Stop dehumanizacji w służbie zdrowia


Lekarz z 40-letnim doświadczeniem apeluje o zmiany w służbie zdrowia i pokazuje smutną diagnozę obecnej sytuacji. Doktor Marek Ruciński zapowiada zdecydowane działania jeśli 25 października poznaniacy wybiorą go na posła na Sejm RP. Decyzje o przebiegu leczenia są często podejmowane z uwagi na ich opłacalność, a w obecnym systemie nierzadko opłaca się np. pozostawić pacjenta dzień lub dwa dłużej w szpitalu, bo zapewni to lepsze rozliczenie z NFZ. Konieczna jest zmiana sposobu myślenia i działania, by  zatrzymać dehumanizację w służbie zdrowia – podkreśla Ruciński.

Jednym z 7 postulatów programowych Nowoczesnej, jakie ogłosiliśmy na konwencji wyborczej w Warszawie 26 września, są zmiany z służbie zdrowia. W ochronie zdrowia nic się nie dzieje w ostatnich latach, bo politycy boją się podejmować trudne decyzje. Boją się powiedzieć dobrowolne ubezpieczenia zdrowotne. Boja się powiedzieć gwarantowany koszyk świadczeń. A my się nie boimy. Tym się różnimy od tych starych partii. Trzeba ludziom mówić rzeczy wprost! – mówił na konwencji lider Nowoczesnej Ryszard Petru.

O postulacie „Powszechnego Zdrowia” na konwencji mówiła Kamila Gasiuk-Pihowicz: 5 lat – o tyle żyje krócej polski mężczyzna od mężczyzny w Unii Europejskiej.
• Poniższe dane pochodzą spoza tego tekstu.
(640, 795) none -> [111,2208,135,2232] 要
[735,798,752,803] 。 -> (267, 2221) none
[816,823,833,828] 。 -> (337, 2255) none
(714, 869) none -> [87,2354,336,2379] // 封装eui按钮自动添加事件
Te 5 lat kradnie nam nieefektywny system, źle działający system opieki zdrowotnej, brak profilaktyki.

Jak podkreśla kandydat Nowoczesnej z okręgu poznańskiego Marek Ruciński: obecny system zarządzania i finansowania służby zdrowia mnoży absurdy i każe podejmować dyrektorom szpitali decyzje, w których dobro pacjenta nieszczególnie brane jest pod uwagę. Stąd wynikają kuriozalnie odległe terminy przyjęć do specjalistów i badań diagnostycznych (takich jak rezonans magnetyczny czy tomografia) oraz planowanych zabiegów (na przykład endoprotezoplastyki stawów, zabiegów artroskopowych).
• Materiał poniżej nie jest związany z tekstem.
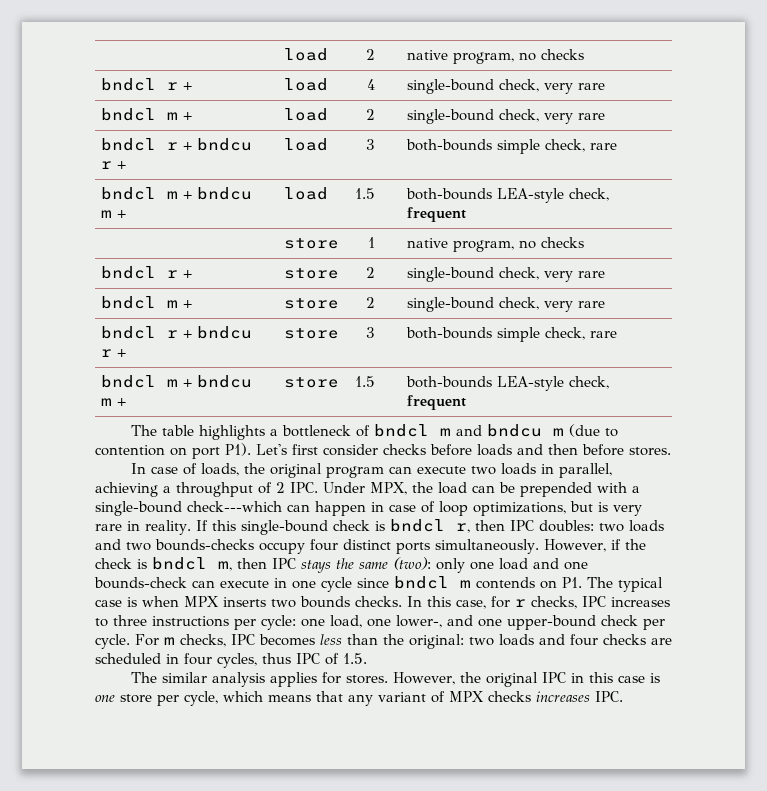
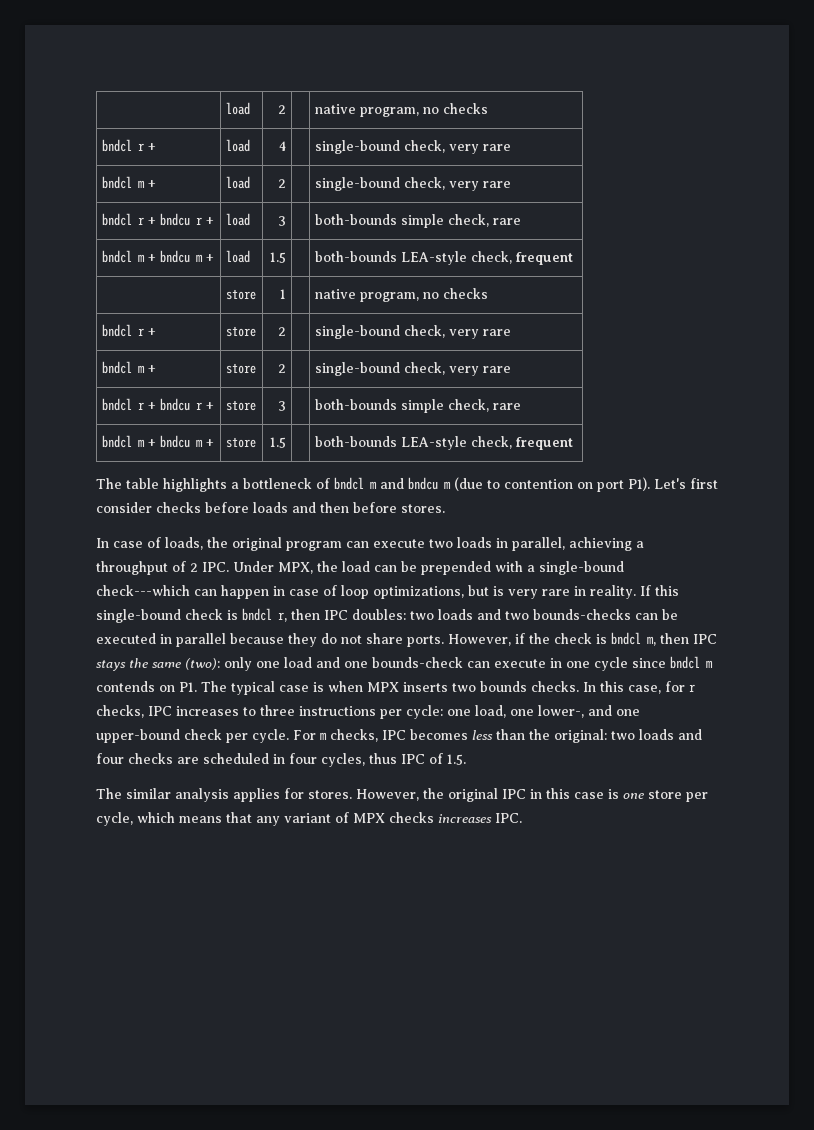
[259,539,539,554] occupy four distinct ports simultaneously. -> [635,609,678,620] [96,633,444,647] can be executed in parallel because they do not share ports.

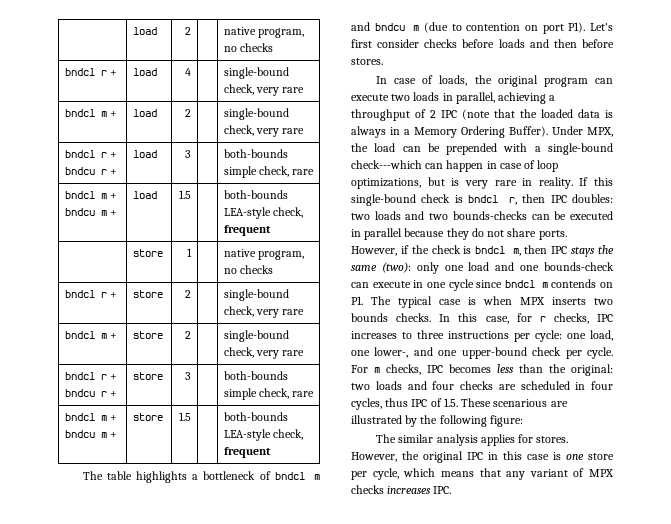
[202,562,229,572] IPC. -> [441,109,613,120] [351,126,548,138] IPC (note that the loaded data is always in a Memory Ordering Buffer).
(466, 759) none -> [461,398,568,407] [351,415,523,427] These scenarious are illustrated by the following figure:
W swojej diagnozie Marek Ruciński zaznacza, że: nadmiernie szczegółowe procedury nakładają wiele nieprzekraczalnych ram, a próby wykroczenia poza nie wiąże się z surowymi sankcjami. Ale ludzkiego organizmu tak łatwo się w sztywne ramy nie da ująć, co bardzo boleśnie dla pacjentów odbija się np. na systemie ratowniczym. Ze względu na brak prawidłowej weryfikacji przypadków nagłych pacjenci wymagający pilnej pomocy czekają, a pacjenci z błahymi problemami są zaopatrywani od razu.
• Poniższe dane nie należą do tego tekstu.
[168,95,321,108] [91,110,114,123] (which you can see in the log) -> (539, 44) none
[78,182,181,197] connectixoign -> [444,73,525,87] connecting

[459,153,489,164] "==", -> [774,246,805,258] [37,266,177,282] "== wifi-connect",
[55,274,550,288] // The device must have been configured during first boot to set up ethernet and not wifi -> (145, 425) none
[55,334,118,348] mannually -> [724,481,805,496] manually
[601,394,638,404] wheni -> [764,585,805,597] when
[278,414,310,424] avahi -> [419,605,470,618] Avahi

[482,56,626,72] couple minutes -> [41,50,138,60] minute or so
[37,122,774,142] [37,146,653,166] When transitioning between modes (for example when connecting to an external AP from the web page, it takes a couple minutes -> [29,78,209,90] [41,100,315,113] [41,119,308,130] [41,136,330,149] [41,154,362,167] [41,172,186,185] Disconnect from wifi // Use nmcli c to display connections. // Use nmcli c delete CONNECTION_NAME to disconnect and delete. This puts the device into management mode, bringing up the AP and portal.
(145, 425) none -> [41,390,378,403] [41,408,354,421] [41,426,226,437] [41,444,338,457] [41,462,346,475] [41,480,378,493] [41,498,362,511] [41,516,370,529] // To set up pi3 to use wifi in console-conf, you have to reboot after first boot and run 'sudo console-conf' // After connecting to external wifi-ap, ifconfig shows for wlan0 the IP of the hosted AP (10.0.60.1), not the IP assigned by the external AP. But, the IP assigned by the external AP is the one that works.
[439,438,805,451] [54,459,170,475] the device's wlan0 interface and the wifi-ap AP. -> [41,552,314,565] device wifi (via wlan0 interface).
Zdaję sobie sprawę, że nie jest to problem jedynie służby zdrowia o postępującej biurokratyzacji, mnożących się przepisach i procedurach, niekończącej się „papierologii” możemy usłyszeć w kontekście wielu dziedzin życia społecznego. Ale, z uwagi na moje doświadczenie, to właśnie w tym obszarze mam konkretne propozycje zmian. A zmiany muszą nastąpić i to szybko – podsumowuje Marek Ruciński.